Understanding and combating invasive species require effective use of all available resources. Biocontrol releases, horticultural introductions, and natural history collections are three underutilized resources that can provide information to address the poorly understood ecological and evolutionary processes at the early stages of biological invasions (Table 1). We argue that biocontrol agents are good study organisms for this purpose because often life history and sample information is available from the native range or original biocontrol collections, and laboratory rearing and release records are kept. Horticultural introductions show great promise in understanding the role of evolution in the transition from introduced to invasive because they are largely generalist species and there is a continual stream of new introductions required by the industry. Natural history collections can be applied to understanding some of the evolutionary changes that may be necessary for species to become invasive by utilizing the inherent time-series element of collections data. Data from all three of these resources also may be useful in synthetic research. For example, with knowledge gained from each of these datasets researchers will be able to compare taxonomic groups (i.e., primarily insects from biocontrol, plants in horticulture, and a wide range of organisms, including pathogens, from natural history collections) to determine taxon-specific responses versus true generalities in early invasion processes.

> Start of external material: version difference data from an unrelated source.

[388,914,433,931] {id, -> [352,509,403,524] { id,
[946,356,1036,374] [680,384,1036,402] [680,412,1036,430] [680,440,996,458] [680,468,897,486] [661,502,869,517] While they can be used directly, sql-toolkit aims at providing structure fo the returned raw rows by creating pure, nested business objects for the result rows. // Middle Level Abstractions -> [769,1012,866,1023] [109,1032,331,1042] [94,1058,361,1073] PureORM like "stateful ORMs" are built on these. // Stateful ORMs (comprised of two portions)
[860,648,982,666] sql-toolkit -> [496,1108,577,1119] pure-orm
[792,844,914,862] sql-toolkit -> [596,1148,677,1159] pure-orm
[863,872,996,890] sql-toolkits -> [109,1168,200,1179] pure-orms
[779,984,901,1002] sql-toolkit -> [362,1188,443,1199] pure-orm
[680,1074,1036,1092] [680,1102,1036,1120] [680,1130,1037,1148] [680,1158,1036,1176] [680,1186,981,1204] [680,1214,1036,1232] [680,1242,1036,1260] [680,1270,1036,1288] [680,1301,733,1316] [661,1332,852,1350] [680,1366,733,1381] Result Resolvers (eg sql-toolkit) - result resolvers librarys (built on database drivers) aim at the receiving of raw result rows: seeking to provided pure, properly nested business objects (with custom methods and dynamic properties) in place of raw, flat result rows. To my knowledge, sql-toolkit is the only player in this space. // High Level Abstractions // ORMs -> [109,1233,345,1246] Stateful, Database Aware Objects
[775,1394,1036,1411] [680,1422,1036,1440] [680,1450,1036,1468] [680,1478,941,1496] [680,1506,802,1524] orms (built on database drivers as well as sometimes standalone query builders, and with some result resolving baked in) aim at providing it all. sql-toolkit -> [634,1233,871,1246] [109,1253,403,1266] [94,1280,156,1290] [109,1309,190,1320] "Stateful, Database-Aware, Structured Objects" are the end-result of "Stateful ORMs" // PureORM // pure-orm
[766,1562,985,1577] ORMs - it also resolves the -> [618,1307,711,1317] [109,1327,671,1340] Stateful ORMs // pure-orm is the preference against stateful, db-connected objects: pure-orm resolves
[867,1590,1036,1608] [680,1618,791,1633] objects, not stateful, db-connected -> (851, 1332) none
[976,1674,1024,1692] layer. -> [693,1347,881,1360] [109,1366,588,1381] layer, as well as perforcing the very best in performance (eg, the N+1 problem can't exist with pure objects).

Each of these datasets has its advantages and disadvantages. Disadvantages that stem from poorly documented or inaccessible data, however, can be corrected so that collected data are standardized and made publicly available. Such measures will only enhance the utility of these study systems for understanding the invasion process in general and the role of evolution in successful invasions in particular. These data accessibility challenges realistically can be overcome in the near future. For example, natural history collections are increasingly obtaining funding for digitizing voucher label information, and in many cases, providing digital images of the specimens online. In addition, if the USDA Quarantine 37 regulations regarding the importation of nursery plants are amended per the National Research Council (2002) recommendations, APHIS would be charged with managing data collection that would better equip them in attaining their mission of protecting against the introduction of pests. A byproduct of these regulatory changes would be an accessible resource for studying horticultural invasions. Finally, as part of approval for release of new biocontrol agents, government agencies that grant the approval could require the permit-holder(s) to make colony, release, and monitoring record data available on a centralized and publicly available database.